> [Problem]: Pictures aside, please retype the whole listing word for word.

+ + + + +

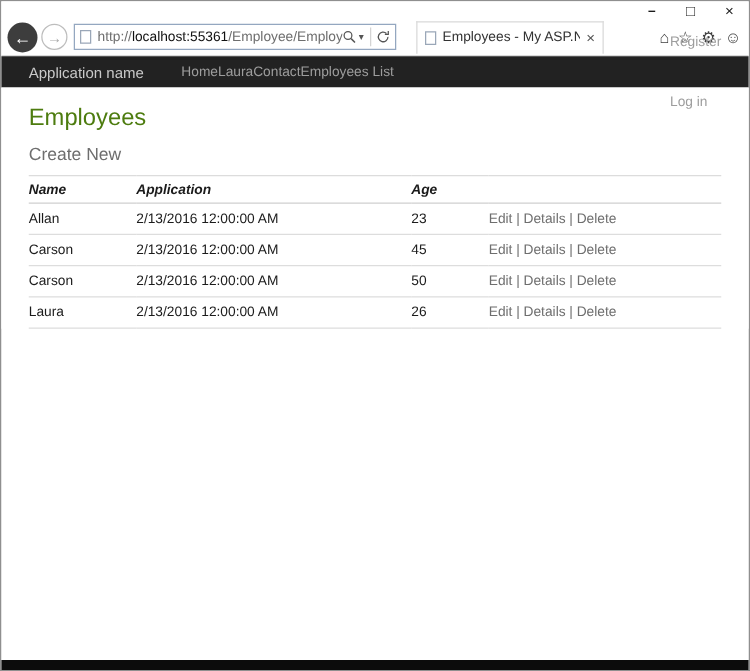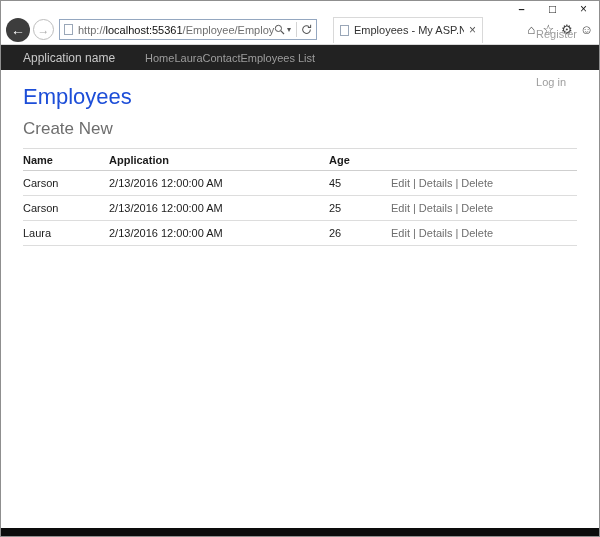--- a/index.html
+++ b/index.html
@@ -69,7 +69,7 @@
 
   
   .content { padding:6px 22px 0 22px; background:#fff; }
-  .page-title { font-size:22px; font-weight:400; color:#1d4ed8; margin:8px 0 9px; }
+  .page-title { font-size:19px; font-weight:400; color:#4d7c0f; margin:8px 0 9px; }
   .create-link { font-size:17px; color:#6e6e6e; text-decoration:none; display:inline-block; margin-bottom:7px;text-align:center; }
 
   table.emp { width:100%; border-collapse:collapse; font-size:11px; margin-top:2px; color:#1b1b1b; }

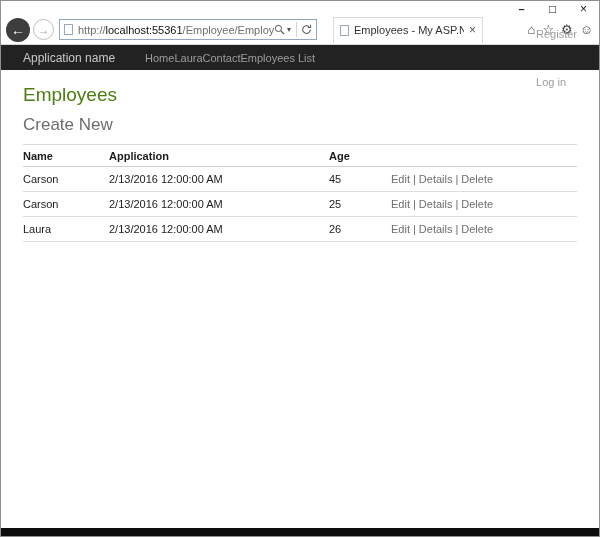--- a/index.html
+++ b/index.html
@@ -70,7 +70,7 @@
   
   .content { padding:6px 22px 0 22px; background:#fff; }
   .page-title { font-size:19px; font-weight:400; color:#4d7c0f; margin:8px 0 9px; }
-  .create-link { font-size:17px; color:#6e6e6e; text-decoration:none; display:inline-block; margin-bottom:7px;text-align:center; }
+  .create-link { font-size:14px; color:#6e6e6e; text-decoration:none; display:inline-block; margin-bottom:7px;text-align:center; }
 
   table.emp { width:100%; border-collapse:collapse; font-size:11px; margin-top:2px; color:#1b1b1b; }
   table.emp col.c-name { width:86px; }

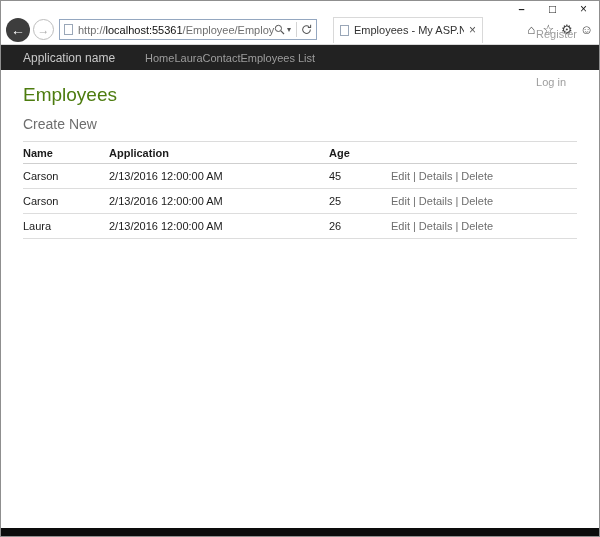--- a/index.html
+++ b/index.html
@@ -78,7 +78,7 @@
   table.emp col.c-age  { width:62px; }
   table.emp th {
     text-align:left; font-weight:bold; padding:5px 0 4px;
-    border-top:1px solid #dcdcdc; border-bottom:1px solid #cfcfcf;
+    border-top:1px solid #dcdcdc; border-bottom:1px solid #cfcfcf;font-style:italic;
   }
   table.emp td { padding:6px 0; border-bottom:1px solid #dddddd; }
   td.actions a { color:#6e6e6e; text-decoration:none; }

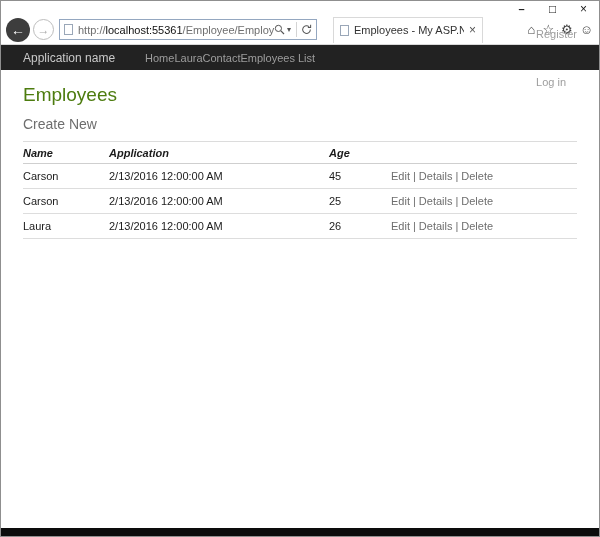--- a/index.html
+++ b/index.html
@@ -181,6 +181,14 @@
       </thead>
       <tbody>
         <tr>
+          <td>Allan</td>
+          <td>2/13/2016 12:00:00 AM</td>
+          <td>23</td>
+          <td class="actions">
+            <a href="#">Edit</a><span class="sep">|</span><a href="#">Details</a><span class="sep">|</span><a href="#">Delete</a>
+          </td>
+        </tr>
+        <tr>
           <td>Carson</td>
           <td>2/13/2016 12:00:00 AM</td>
           <td>45</td>

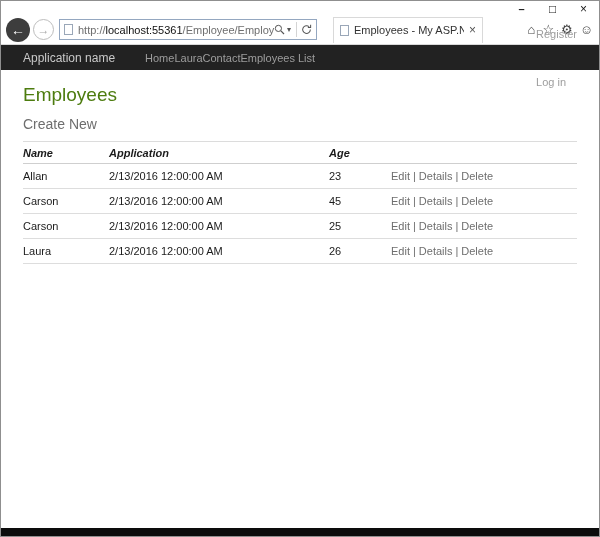--- a/index.html
+++ b/index.html
@@ -199,7 +199,7 @@
         <tr>
           <td>Carson</td>
           <td>2/13/2016 12:00:00 AM</td>
-          <td>25</td>
+          <td>50</td>
           <td class="actions">
             <a href="#">Edit</a><span class="sep">|</span><a href="#">Details</a><span class="sep">|</span><a href="#">Delete</a>
           </td>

+ + + + +

> [Solution]:
--- a/index.html
+++ b/index.html
@@ -69,7 +69,7 @@
 
   
   .content { padding:6px 22px 0 22px; background:#fff; }
-  .page-title { font-size:22px; font-weight:400; color:#1d4ed8; margin:8px 0 9px; }
+  .page-title { font-size:19px; font-weight:400; color:#4d7c0f; margin:8px 0 9px; }
   .create-link { font-size:17px; color:#6e6e6e; text-decoration:none; display:inline-block; margin-bottom:7px;text-align:center; }
 
   table.emp { width:100%; border-collapse:collapse; font-size:11px; margin-top:2px; color:#1b1b1b; }

--- a/index.html
+++ b/index.html
@@ -70,7 +70,7 @@
   
   .content { padding:6px 22px 0 22px; background:#fff; }
   .page-title { font-size:19px; font-weight:400; color:#4d7c0f; margin:8px 0 9px; }
-  .create-link { font-size:17px; color:#6e6e6e; text-decoration:none; display:inline-block; margin-bottom:7px;text-align:center; }
+  .create-link { font-size:14px; color:#6e6e6e; text-decoration:none; display:inline-block; margin-bottom:7px;text-align:center; }
 
   table.emp { width:100%; border-collapse:collapse; font-size:11px; margin-top:2px; color:#1b1b1b; }
   table.emp col.c-name { width:86px; }

--- a/index.html
+++ b/index.html
@@ -78,7 +78,7 @@
   table.emp col.c-age  { width:62px; }
   table.emp th {
     text-align:left; font-weight:bold; padding:5px 0 4px;
-    border-top:1px solid #dcdcdc; border-bottom:1px solid #cfcfcf;
+    border-top:1px solid #dcdcdc; border-bottom:1px solid #cfcfcf;font-style:italic;
   }
   table.emp td { padding:6px 0; border-bottom:1px solid #dddddd; }
   td.actions a { color:#6e6e6e; text-decoration:none; }

--- a/index.html
+++ b/index.html
@@ -181,6 +181,14 @@
       </thead>
       <tbody>
         <tr>
+          <td>Allan</td>
+          <td>2/13/2016 12:00:00 AM</td>
+          <td>23</td>
+          <td class="actions">
+            <a href="#">Edit</a><span class="sep">|</span><a href="#">Details</a><span class="sep">|</span><a href="#">Delete</a>
+          </td>
+        </tr>
+        <tr>
           <td>Carson</td>
           <td>2/13/2016 12:00:00 AM</td>
           <td>45</td>

--- a/index.html
+++ b/index.html
@@ -199,7 +199,7 @@
         <tr>
           <td>Carson</td>
           <td>2/13/2016 12:00:00 AM</td>
-          <td>25</td>
+          <td>50</td>
           <td class="actions">
             <a href="#">Edit</a><span class="sep">|</span><a href="#">Details</a><span class="sep">|</span><a href="#">Delete</a>
           </td>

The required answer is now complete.